**Data for the task:**
####
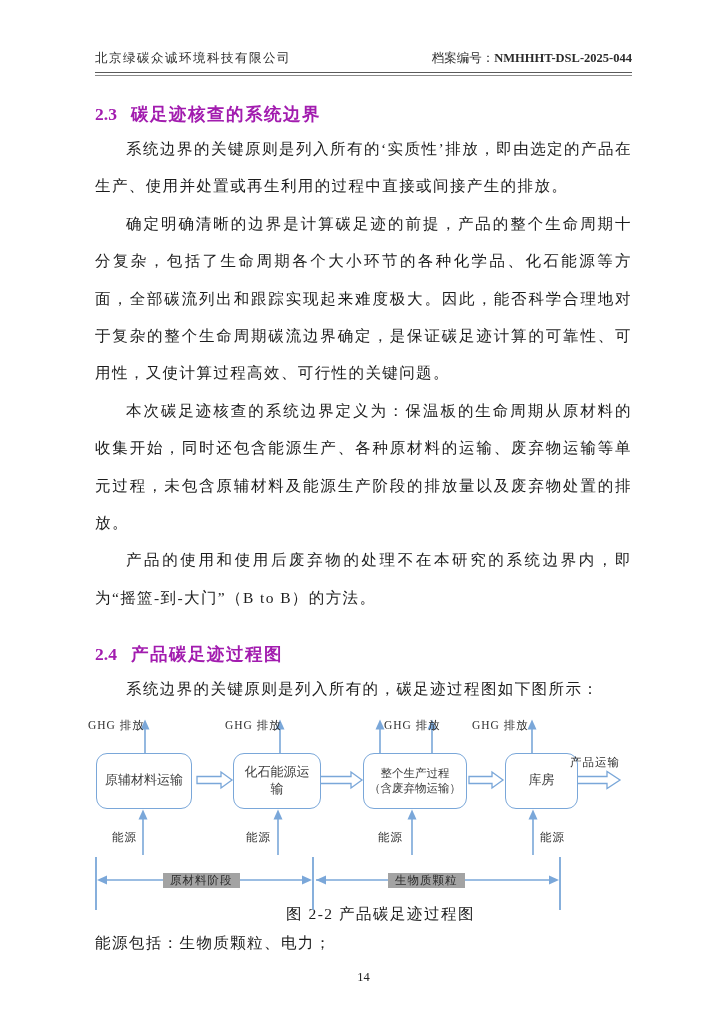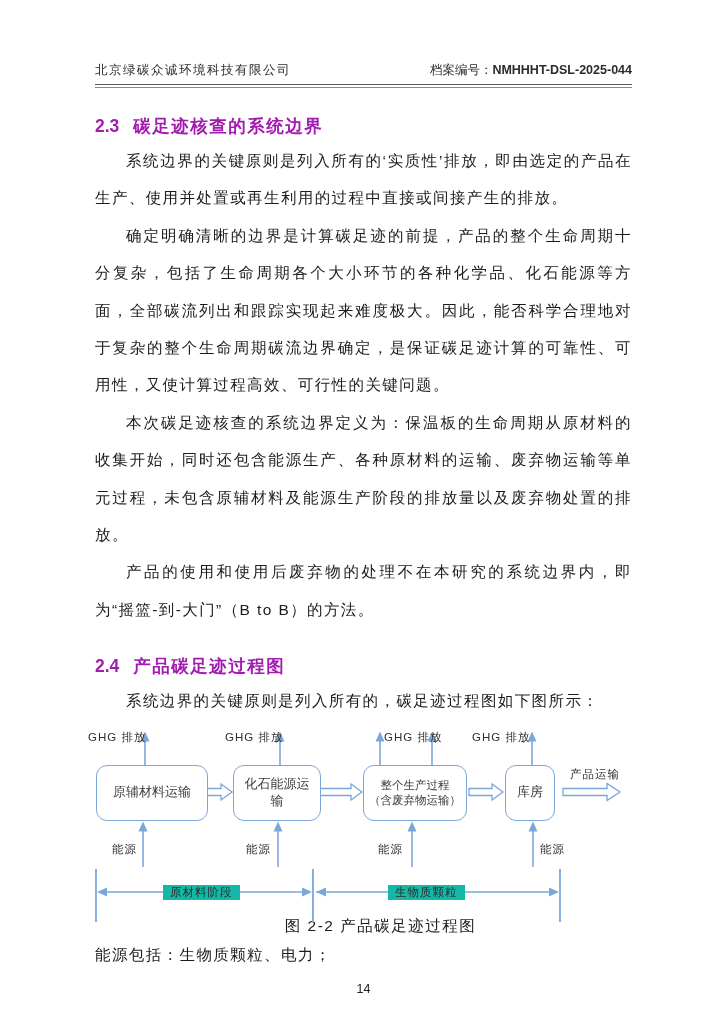--- a/index.html
+++ b/index.html
@@ -1,22 +1,22 @@
 <!DOCTYPE html>
 <html><head>
 <meta charset="utf-8">
 <style>
   html,body{margin:0;padding:0;background:#ffffff;}
   .page{
     position:relative;
     width:724px;height:1024px;
     background:#ffffff;
     box-sizing:border-box;
-    padding:12px 92px 0 95px;
-    font-family:Liberation Sans, sans-serif;
+    padding:0 92px 0 95px;
+    font-family:Liberation Serif, serif;
     color:#1f1f1f;
     overflow:hidden;
   }
   
   .hdr{
     display:flex;justify-content:space-between;align-items:flex-end;
     padding-top:50px;padding-bottom:5px;
     font-size:12.5px;color:#2b2b2b;
   }
   .hdr .company{letter-spacing:1.5px;}
@@ -45,21 +45,21 @@
     box-sizing:border-box;border:1.4px solid #7aa7d9;border-radius:11px;
     background:#ffffff;display:flex;flex-direction:column;
     align-items:center;justify-content:center;
     color:#3d3d3d;text-align:center;line-height:1.3;
   }
   .fbox .bl{display:block;}
   .dlabel{
     position:absolute;z-index:2;font-size:11.5px;color:#2e2e2e;
     letter-spacing:1px;white-space:nowrap;
   }
-  .stage-label{background:#14b8a6;padding:0 7px;}
+  .stage-label{background:#a3a3a3;padding:0 7px;}
   .caption{
     margin:-8px 0 0 0;text-align:center;font-size:15.5px;
     letter-spacing:1.5px;color:#1c1c1c;padding-left:34px;
   }
   .note{
     margin:8px 0 0 0;font-size:15.5px;letter-spacing:1.4px;color:#1c1c1c;
   }
   .pagenum{
     margin-top:16px;text-align:center;font-size:12.5px;color:#222;
   }
@@ -122,32 +122,32 @@
         <line x1="472" y1="143" x2="472" y2="196"></line>
         <line x1="11" y1="166" x2="222" y2="166" stroke-width="1.4"></line>
         <line x1="228" y1="166" x2="469" y2="166" stroke-width="1.4"></line>
         <path d="M19,161.5 L9,166 L19,170.5 Z" stroke="none"></path>
         <path d="M214,161.5 L224,166 L214,170.5 Z" stroke="none"></path>
         <path d="M238,161.5 L228,166 L238,170.5 Z" stroke="none"></path>
         <path d="M461,161.5 L471,166 L461,170.5 Z" stroke="none"></path>
       </g>
     </svg>
 
-    <div class="fbox" style="left:8px;width:112px;font-size:13px;">
+    <div class="fbox" style="left:8px;width:96px;font-size:13px;">
       <span class="bl">原辅材料运输</span>
     </div>
     <div class="fbox" style="left:145px;width:88px;font-size:13px;">
       <span class="bl">化石能源运</span>
       <span class="bl">输</span>
     </div>
     <div class="fbox" style="left:275px;width:104px;font-size:11.5px;">
       <span class="bl">整个生产过程</span>
       <span class="bl">（含废弃物运输）</span>
     </div>
-    <div class="fbox" style="left:417px;width:50px;font-size:13px;">
+    <div class="fbox" style="left:417px;width:73px;font-size:13px;">
       <span class="bl">库房</span>
     </div>
 
     <span class="dlabel" style="left:0px;top:4px;">GHG 排放</span>
     <span class="dlabel" style="left:137px;top:4px;">GHG 排放</span>
     <span class="dlabel" style="left:296px;top:4px;">GHG 排放</span>
     <span class="dlabel" style="left:384px;top:4px;">GHG 排放</span>
 
     <span class="dlabel" style="left:24px;top:116px;">能源</span>
     <span class="dlabel" style="left:158px;top:116px;">能源</span>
####
Among the lines above, please find those with "display" and copy them.

     display:flex;justify-content:space-between;align-items:flex-end;
     background:#ffffff;display:flex;flex-direction:column;
   .fbox .bl{display:block;}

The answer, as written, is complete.